● TASK GOAL: Quote the records in full and leave their pictures out.

[Before and after images]
______________________________

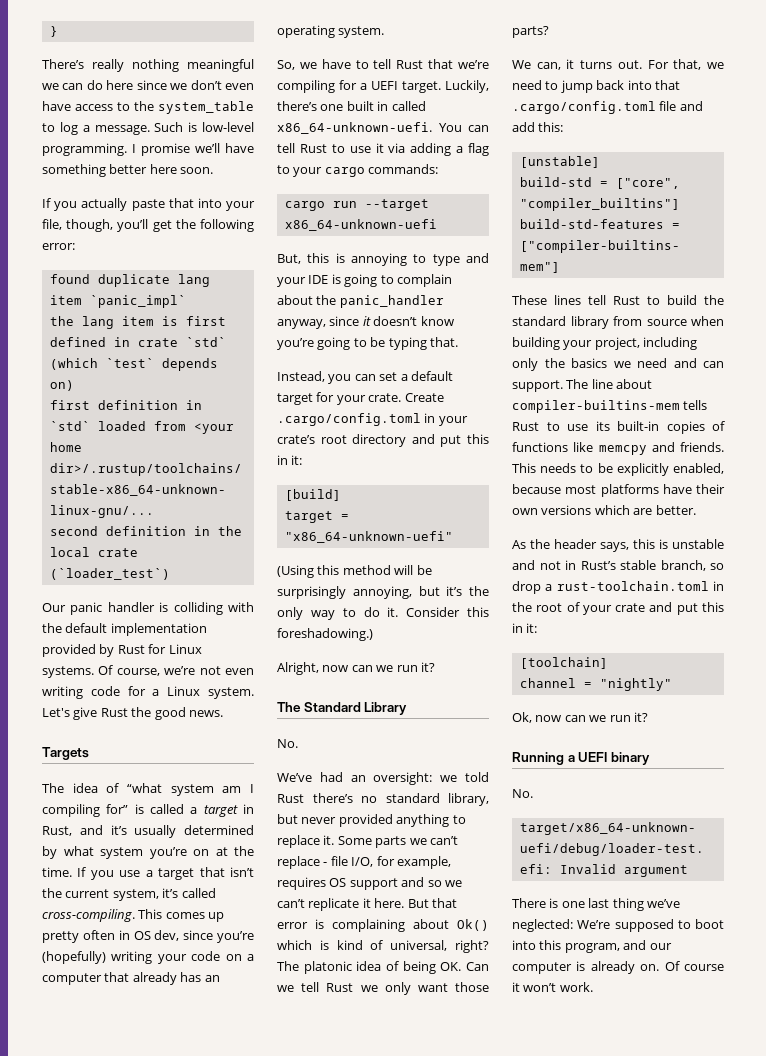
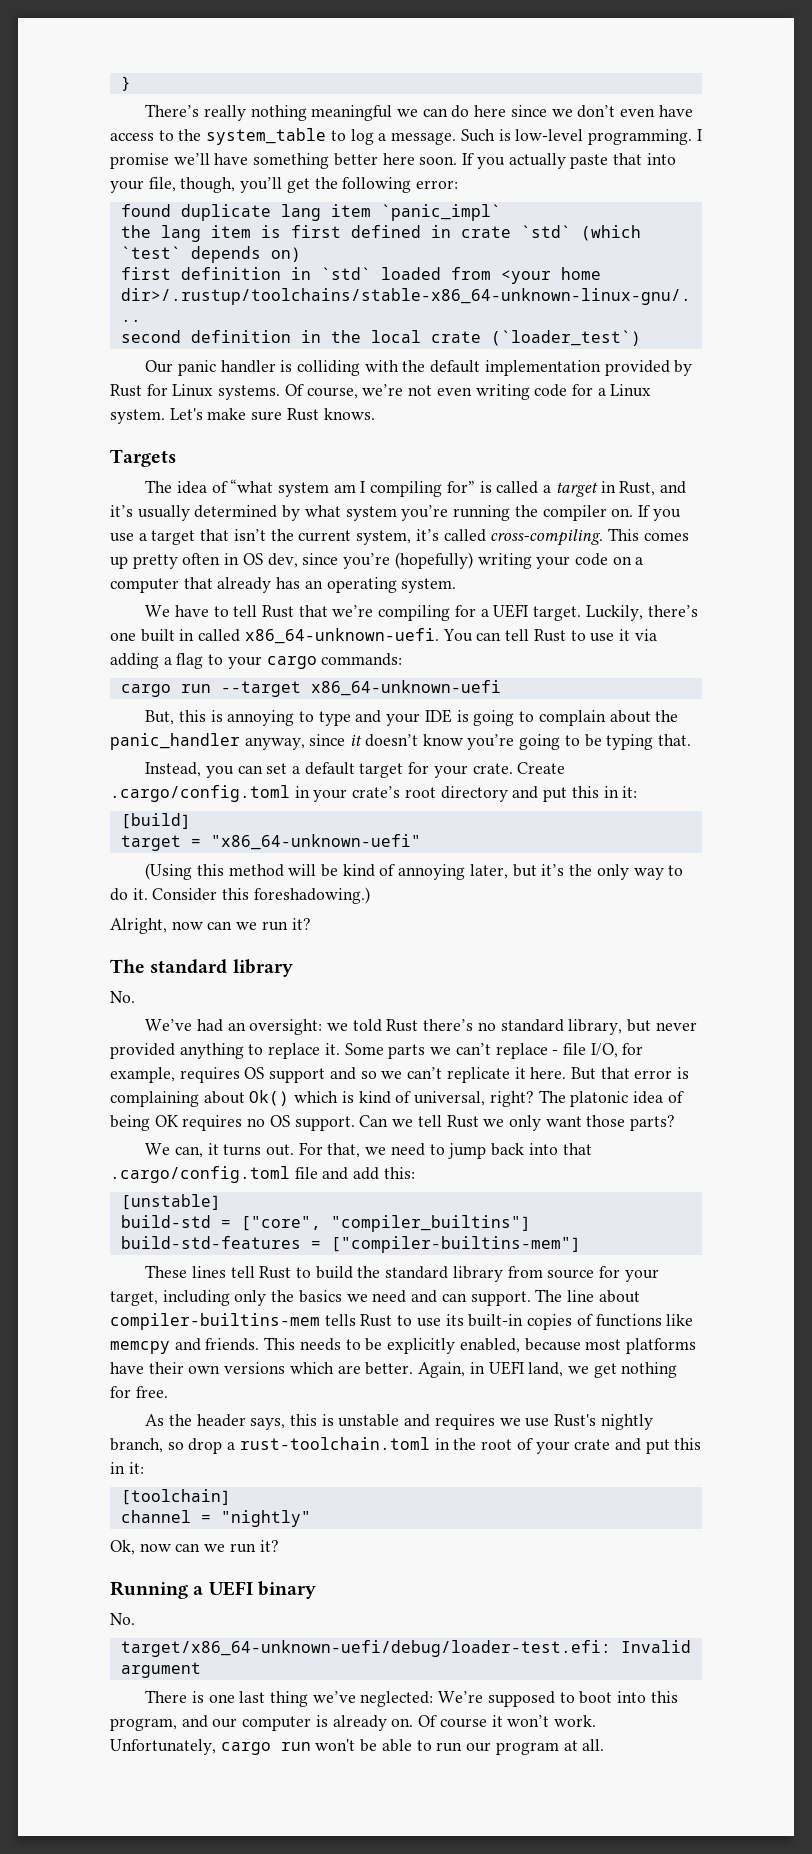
- I promise we’ll have something better here soon.
- If you actually paste that into your file, though, you’ll get the following error:
+ I promise we’ll have something better here soon. If you actually paste that into your file, though, you’ll get the following error:
- Let's give Rust the good news.
+ Let's make sure Rust knows.
- The idea of “what system am I compiling for” is called a target in Rust, and it’s usually determined by what system you’re on at the time.
+ The idea of “what system am I compiling for” is called a target in Rust, and it’s usually determined by what system you’re running the compiler on.
- So, we have to tell Rust that we’re compiling for a UEFI target.
+ We have to tell Rust that we’re compiling for a UEFI target.
- (Using this method will be surprisingly annoying, but it’s the only way to do it.
+ (Using this method will be kind of annoying later, but it’s the only way to do it.
- The Standard Library
+ The standard library
- The platonic idea of being OK. Can we tell Rust we only want those parts?
+ The platonic idea of being OK requires no OS support. Can we tell Rust we only want those parts?
- These lines tell Rust to build the standard library from source when building your project, including only the basics we need and can support.
+ These lines tell Rust to build the standard library from source for your target, including only the basics we need and can support.
+ Again, in UEFI land, we get nothing for free.
- As the header says, this is unstable and not in Rust’s stable branch, so drop a rust-toolchain.toml in the root of your crate and put this in it:
+ As the header says, this is unstable and requires we use Rust's nightly branch, so drop a rust-toolchain.toml in the root of your crate and put this in it:
+ Unfortunately, cargo run won't be able to run our program at all.

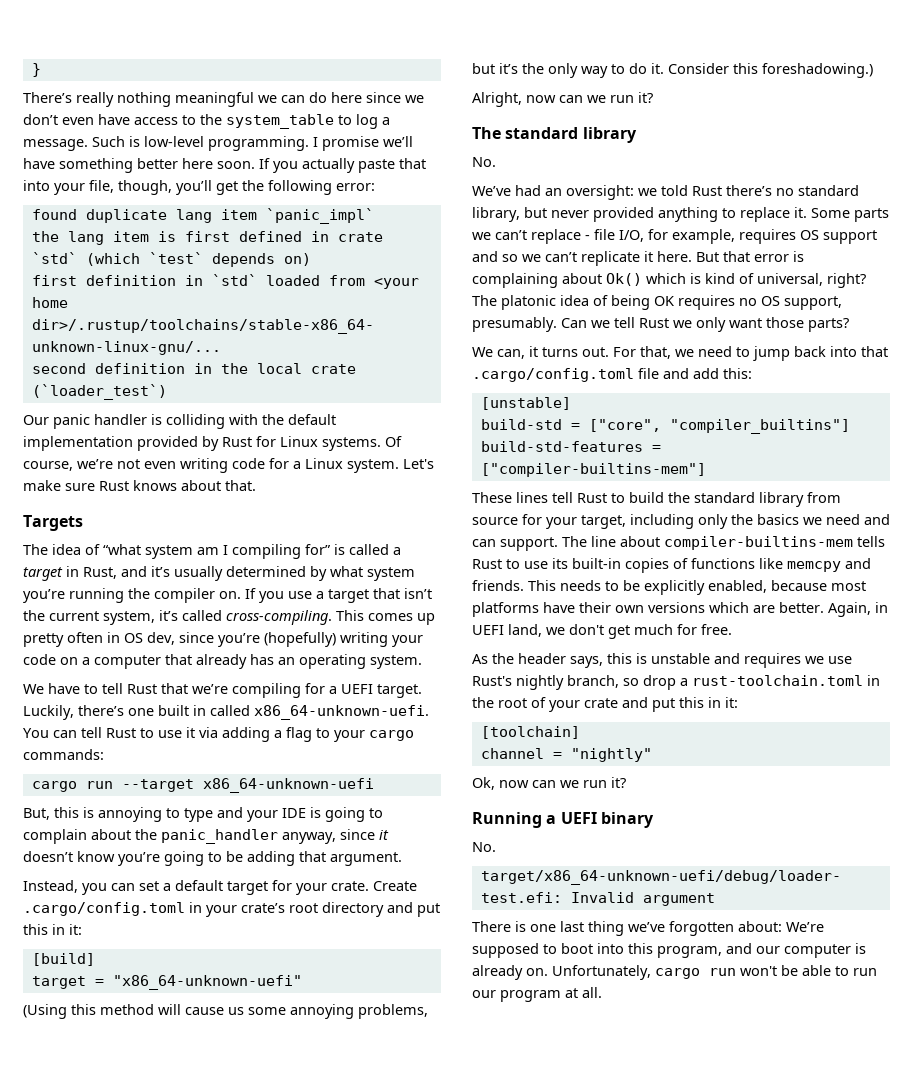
- Let's make sure Rust knows.
+ Let's make sure Rust knows about that.
- But, this is annoying to type and your IDE is going to complain about the panic_handler anyway, since it doesn’t know you’re going to be typing that.
+ But, this is annoying to type and your IDE is going to complain about the panic_handler anyway, since it doesn’t know you’re going to be adding that argument.
- (Using this method will be kind of annoying later, but it’s the only way to do it.
+ (Using this method will cause us some annoying problems, but it’s the only way to do it.
- The platonic idea of being OK requires no OS support.
+ The platonic idea of being OK requires no OS support, presumably.
- Again, in UEFI land, we get nothing for free.
+ Again, in UEFI land, we don't get much for free.
- There is one last thing we’ve neglected: We’re supposed to boot into this program, and our computer is already on.
+ There is one last thing we’ve forgotten about: We’re supposed to boot into this program, and our computer is already on.
- Of course it won’t work.

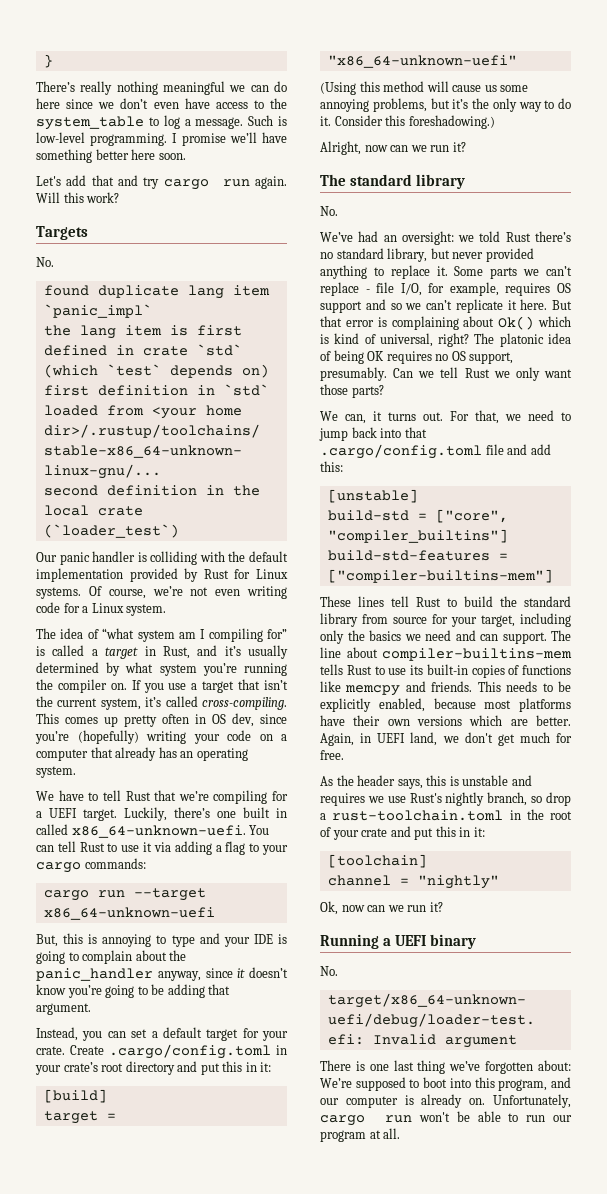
- I promise we’ll have something better here soon. If you actually paste that into your file, though, you’ll get the following error:
+ I promise we’ll have something better here soon.
+ Let's add that and try cargo run again. Will this work?
+ Targets
+ No.
- Let's make sure Rust knows about that.
- Targets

______________________________

● ANSWER TO THE EXERCISE:
- I promise we’ll have something better here soon.
- If you actually paste that into your file, though, you’ll get the following error:
+ I promise we’ll have something better here soon. If you actually paste that into your file, though, you’ll get the following error:
- Let's give Rust the good news.
+ Let's make sure Rust knows.
- The idea of “what system am I compiling for” is called a target in Rust, and it’s usually determined by what system you’re on at the time.
+ The idea of “what system am I compiling for” is called a target in Rust, and it’s usually determined by what system you’re running the compiler on.
- So, we have to tell Rust that we’re compiling for a UEFI target.
+ We have to tell Rust that we’re compiling for a UEFI target.
- (Using this method will be surprisingly annoying, but it’s the only way to do it.
+ (Using this method will be kind of annoying later, but it’s the only way to do it.
- The Standard Library
+ The standard library
- The platonic idea of being OK. Can we tell Rust we only want those parts?
+ The platonic idea of being OK requires no OS support. Can we tell Rust we only want those parts?
- These lines tell Rust to build the standard library from source when building your project, including only the basics we need and can support.
+ These lines tell Rust to build the standard library from source for your target, including only the basics we need and can support.
+ Again, in UEFI land, we get nothing for free.
- As the header says, this is unstable and not in Rust’s stable branch, so drop a rust-toolchain.toml in the root of your crate and put this in it:
+ As the header says, this is unstable and requires we use Rust's nightly branch, so drop a rust-toolchain.toml in the root of your crate and put this in it:
+ Unfortunately, cargo run won't be able to run our program at all.

- Let's make sure Rust knows.
+ Let's make sure Rust knows about that.
- But, this is annoying to type and your IDE is going to complain about the panic_handler anyway, since it doesn’t know you’re going to be typing that.
+ But, this is annoying to type and your IDE is going to complain about the panic_handler anyway, since it doesn’t know you’re going to be adding that argument.
- (Using this method will be kind of annoying later, but it’s the only way to do it.
+ (Using this method will cause us some annoying problems, but it’s the only way to do it.
- The platonic idea of being OK requires no OS support.
+ The platonic idea of being OK requires no OS support, presumably.
- Again, in UEFI land, we get nothing for free.
+ Again, in UEFI land, we don't get much for free.
- There is one last thing we’ve neglected: We’re supposed to boot into this program, and our computer is already on.
+ There is one last thing we’ve forgotten about: We’re supposed to boot into this program, and our computer is already on.
- Of course it won’t work.

- I promise we’ll have something better here soon. If you actually paste that into your file, though, you’ll get the following error:
+ I promise we’ll have something better here soon.
+ Let's add that and try cargo run again. Will this work?
+ Targets
+ No.
- Let's make sure Rust knows about that.
- Targets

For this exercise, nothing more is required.